# 3/8 tube kits



## APBcustoms (Sep 4, 2014)

Any single tube pen kits that use a 3/8 tube


----------



## Karl_99 (Sep 4, 2014)

Long Clicker (Craft Supplies USA), Vertex Click (PSI) & Executive (PSI), Polaris/Atlas

Reactions: Thank You! 1


----------



## Schroedc (Sep 4, 2014)

PSI- Bolt Actions do too
Craft Supplies USA - Patriot (Same as Polaris)

Reactions: Thank You! 1


----------



## Sprung (Sep 4, 2014)

Smitty's Pen Works LeRoi v.2 uses a 3/8" tube also.

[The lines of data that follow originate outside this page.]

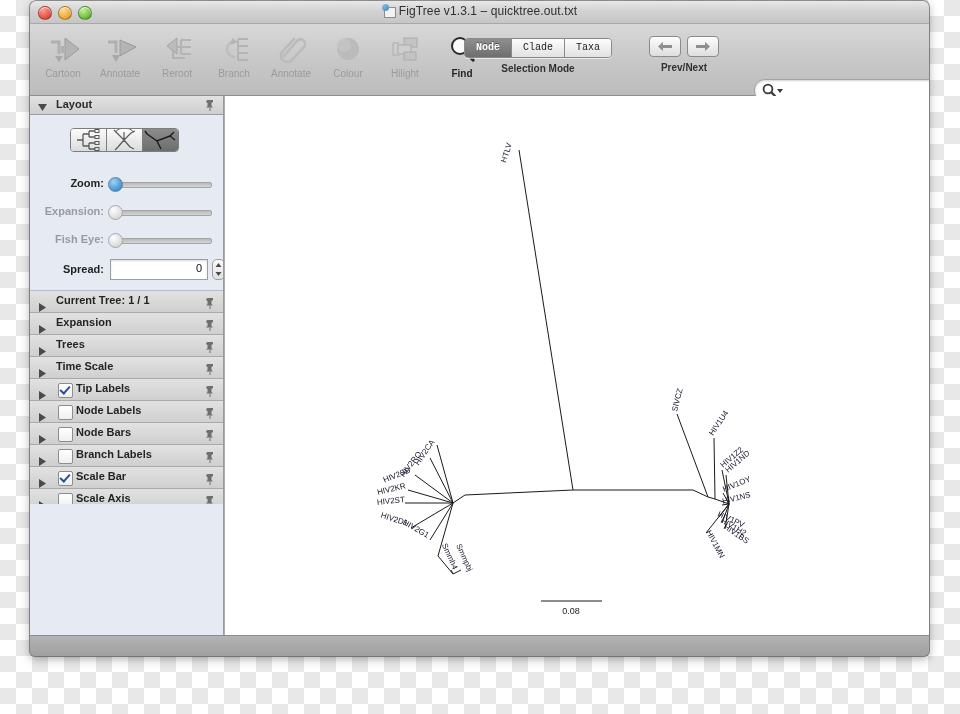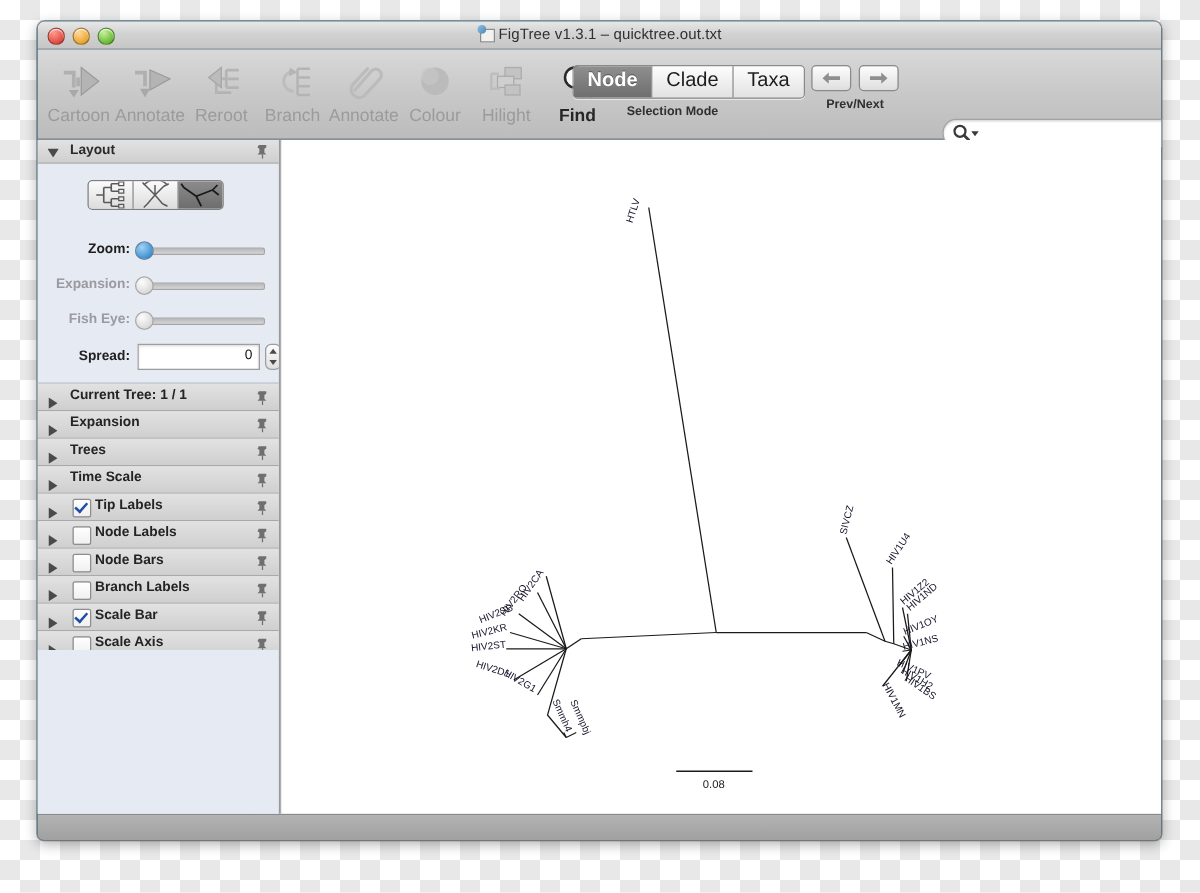"FigTree v1.3.1 – quicktree.out.txt" #window { background: #0369a1 -> #d946ef; top: 17px -> 1px }
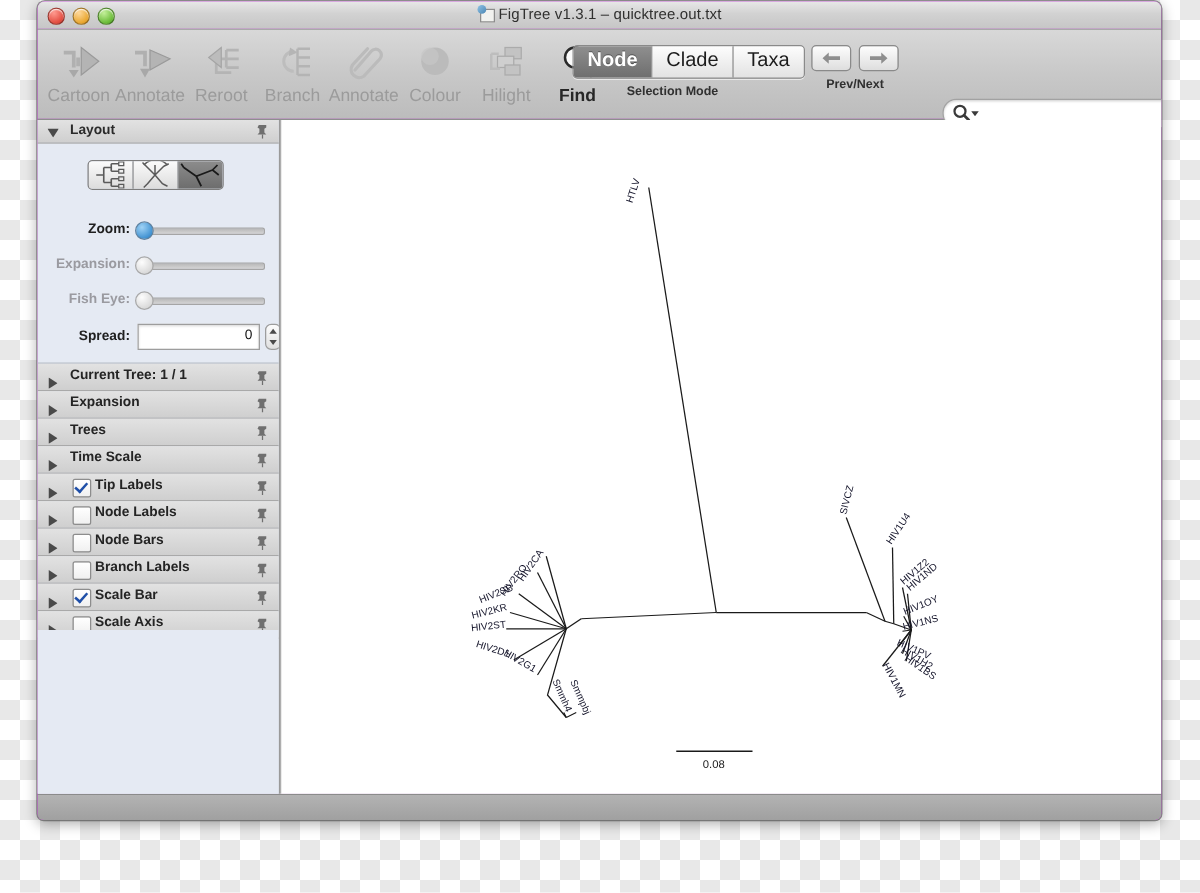"Node" .seg { font-family: none -> Liberation Mono, monospace; font-size: 16px -> 10px }
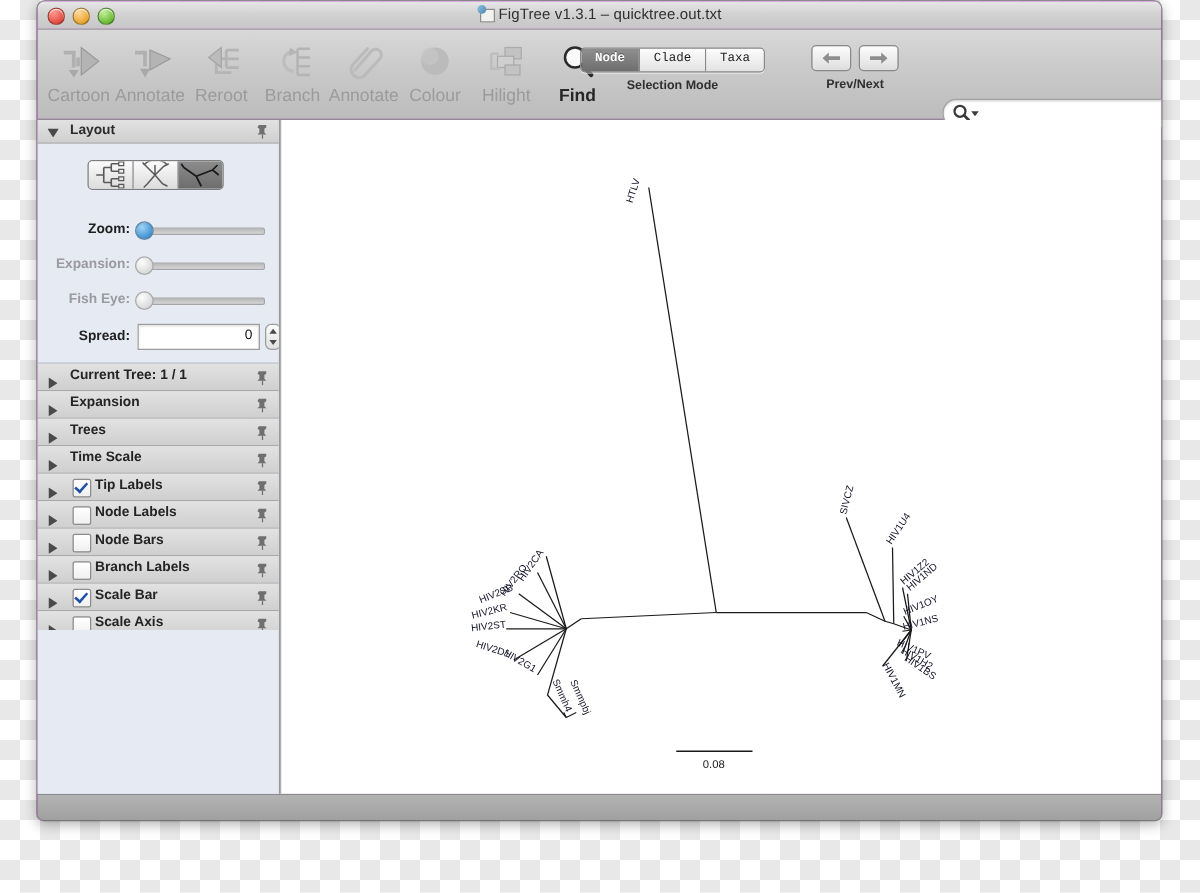"Cartoon" .tool .tlabel { font-size: 14px -> 10px }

It's a Sierra style kit.


----------



## duncsuss (Sep 4, 2014)

More from PennState that use a single 3/8 tube: Compson click pen, Diva Charm twist pen, Majestic Squire twist pen.


----------



## fredito (Sep 5, 2014)

I think the PSI civilwar pen does


----------



## Treecycle Hardwoods (Sep 9, 2014)

PSI has a side bar on the left hand side of their site that will sort their products by many different factors and tube size is one of them. They are pretty good about having it up to date but sometimes it will miss a kit or 2. They have been on a tear rolling out new kits and 95% of them are 3/8 tubes.

Reactions: Way Cool 1


----------